- _What you should do_:
When you find the line with "none -> [13,829,860,1195]" among the records below, reproduce it and each line after it exactly, ending with the line with "[14,12,373,45] Thầy Tâm".

- _Source data_:
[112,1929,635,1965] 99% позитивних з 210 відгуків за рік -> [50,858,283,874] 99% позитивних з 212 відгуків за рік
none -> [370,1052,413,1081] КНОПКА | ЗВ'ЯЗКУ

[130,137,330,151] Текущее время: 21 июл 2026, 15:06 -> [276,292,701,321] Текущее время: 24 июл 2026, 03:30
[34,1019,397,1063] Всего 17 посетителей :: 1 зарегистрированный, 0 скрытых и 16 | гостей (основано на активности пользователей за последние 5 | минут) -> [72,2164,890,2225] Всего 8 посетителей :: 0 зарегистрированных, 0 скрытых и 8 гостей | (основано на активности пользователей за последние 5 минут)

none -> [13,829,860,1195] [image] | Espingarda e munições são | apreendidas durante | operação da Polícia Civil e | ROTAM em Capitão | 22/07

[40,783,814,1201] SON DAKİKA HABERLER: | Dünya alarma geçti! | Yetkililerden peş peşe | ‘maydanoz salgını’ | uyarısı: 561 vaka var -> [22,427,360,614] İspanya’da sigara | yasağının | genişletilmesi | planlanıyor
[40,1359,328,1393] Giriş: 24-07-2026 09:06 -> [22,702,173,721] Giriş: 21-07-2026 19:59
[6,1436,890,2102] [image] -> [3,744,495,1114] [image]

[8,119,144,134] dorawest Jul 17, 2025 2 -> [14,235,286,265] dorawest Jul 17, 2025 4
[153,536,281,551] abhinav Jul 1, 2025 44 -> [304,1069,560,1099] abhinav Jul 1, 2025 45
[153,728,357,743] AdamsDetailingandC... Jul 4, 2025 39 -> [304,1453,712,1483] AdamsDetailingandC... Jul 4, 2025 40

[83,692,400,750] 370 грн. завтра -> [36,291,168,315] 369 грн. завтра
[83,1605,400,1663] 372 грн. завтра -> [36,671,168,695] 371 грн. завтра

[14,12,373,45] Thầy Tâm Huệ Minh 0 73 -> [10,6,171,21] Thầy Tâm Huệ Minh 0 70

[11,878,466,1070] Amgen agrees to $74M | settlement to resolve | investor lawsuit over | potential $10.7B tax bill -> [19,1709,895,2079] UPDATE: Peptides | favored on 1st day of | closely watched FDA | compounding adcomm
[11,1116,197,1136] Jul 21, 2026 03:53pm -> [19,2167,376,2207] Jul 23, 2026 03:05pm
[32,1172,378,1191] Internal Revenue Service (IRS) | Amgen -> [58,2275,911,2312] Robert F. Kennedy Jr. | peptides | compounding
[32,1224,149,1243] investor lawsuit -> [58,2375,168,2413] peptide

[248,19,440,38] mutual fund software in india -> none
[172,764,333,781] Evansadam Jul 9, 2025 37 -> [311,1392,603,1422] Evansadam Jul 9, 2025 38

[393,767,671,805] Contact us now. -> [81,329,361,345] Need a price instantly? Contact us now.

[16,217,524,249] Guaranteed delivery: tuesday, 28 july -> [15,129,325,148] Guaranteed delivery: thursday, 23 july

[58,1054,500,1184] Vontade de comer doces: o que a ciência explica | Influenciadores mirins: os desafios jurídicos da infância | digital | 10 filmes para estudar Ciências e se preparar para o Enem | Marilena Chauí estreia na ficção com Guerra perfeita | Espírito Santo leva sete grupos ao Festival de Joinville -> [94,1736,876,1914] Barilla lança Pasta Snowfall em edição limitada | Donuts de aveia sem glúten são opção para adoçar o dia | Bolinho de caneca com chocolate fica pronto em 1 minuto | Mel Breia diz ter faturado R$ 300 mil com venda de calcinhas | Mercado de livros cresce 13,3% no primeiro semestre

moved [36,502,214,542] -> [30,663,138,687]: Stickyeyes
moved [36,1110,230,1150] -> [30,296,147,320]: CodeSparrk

- _Response to the exercise_:
none -> [13,829,860,1195] [image] | Espingarda e munições são | apreendidas durante | operação da Polícia Civil e | ROTAM em Capitão | 22/07

[40,783,814,1201] SON DAKİKA HABERLER: | Dünya alarma geçti! | Yetkililerden peş peşe | ‘maydanoz salgını’ | uyarısı: 561 vaka var -> [22,427,360,614] İspanya’da sigara | yasağının | genişletilmesi | planlanıyor
[40,1359,328,1393] Giriş: 24-07-2026 09:06 -> [22,702,173,721] Giriş: 21-07-2026 19:59
[6,1436,890,2102] [image] -> [3,744,495,1114] [image]

[8,119,144,134] dorawest Jul 17, 2025 2 -> [14,235,286,265] dorawest Jul 17, 2025 4
[153,536,281,551] abhinav Jul 1, 2025 44 -> [304,1069,560,1099] abhinav Jul 1, 2025 45
[153,728,357,743] AdamsDetailingandC... Jul 4, 2025 39 -> [304,1453,712,1483] AdamsDetailingandC... Jul 4, 2025 40

[83,692,400,750] 370 грн. завтра -> [36,291,168,315] 369 грн. завтра
[83,1605,400,1663] 372 грн. завтра -> [36,671,168,695] 371 грн. завтра

[14,12,373,45] Thầy Tâm Huệ Minh 0 73 -> [10,6,171,21] Thầy Tâm Huệ Minh 0 70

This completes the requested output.